■ **RECORD EXCERPTS**
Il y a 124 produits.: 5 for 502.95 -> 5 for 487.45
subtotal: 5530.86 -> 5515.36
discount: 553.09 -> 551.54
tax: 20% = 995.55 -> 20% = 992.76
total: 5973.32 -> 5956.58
--
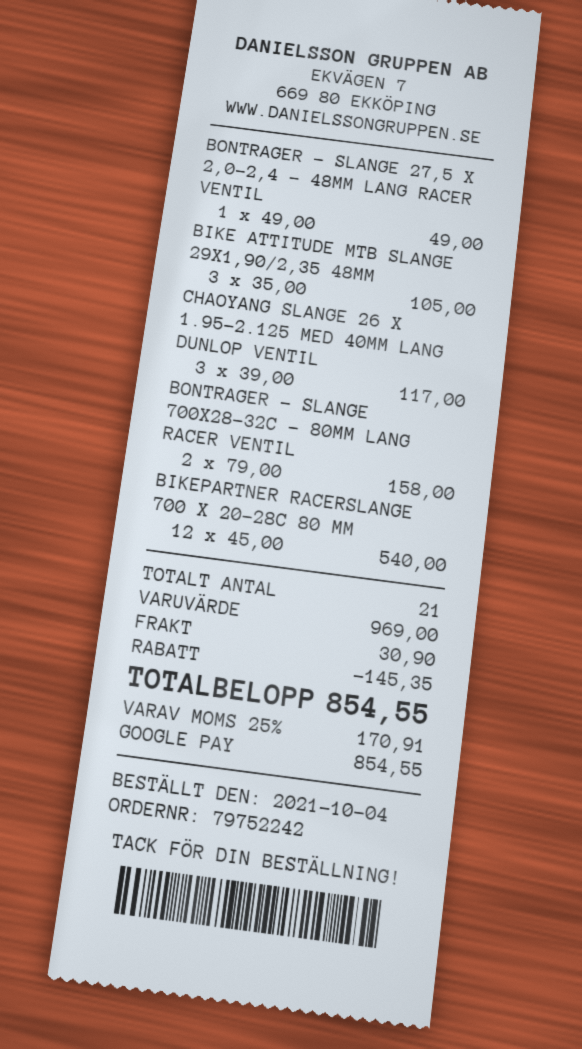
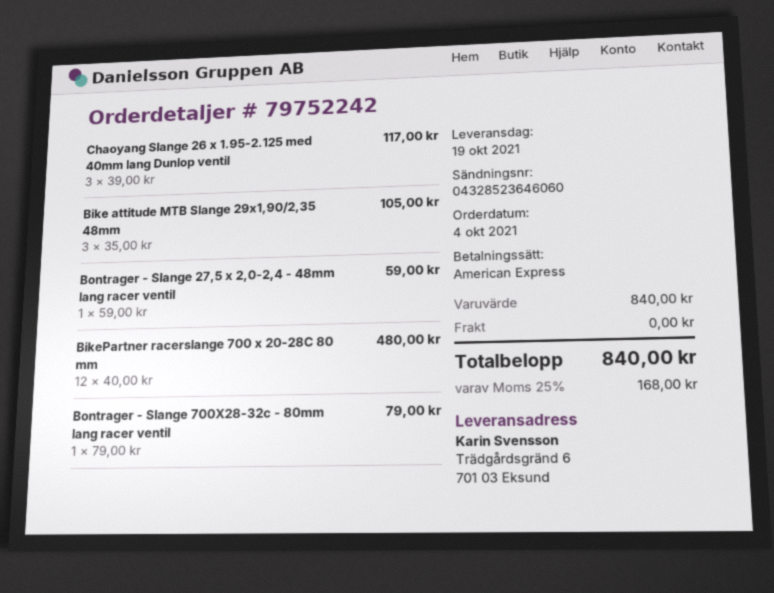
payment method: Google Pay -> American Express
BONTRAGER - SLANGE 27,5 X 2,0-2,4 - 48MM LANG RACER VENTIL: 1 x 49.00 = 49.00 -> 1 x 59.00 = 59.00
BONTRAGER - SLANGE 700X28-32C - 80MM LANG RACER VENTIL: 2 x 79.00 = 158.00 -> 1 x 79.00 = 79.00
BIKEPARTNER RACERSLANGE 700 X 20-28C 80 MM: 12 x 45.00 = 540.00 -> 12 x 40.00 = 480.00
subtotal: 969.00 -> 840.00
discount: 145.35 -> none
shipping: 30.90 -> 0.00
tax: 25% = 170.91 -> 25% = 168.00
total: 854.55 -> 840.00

■ **INSTRUCTIONS TO FOLLOW**
Both the line containing "discount: 145.35 -> none" and the line containing "total: 854.55 -> 840.00" belong in the answer. Print them and every line above that falls between them exactly, and no others.

■ **RESPONSE**
discount: 145.35 -> none
shipping: 30.90 -> 0.00
tax: 25% = 170.91 -> 25% = 168.00
total: 854.55 -> 840.00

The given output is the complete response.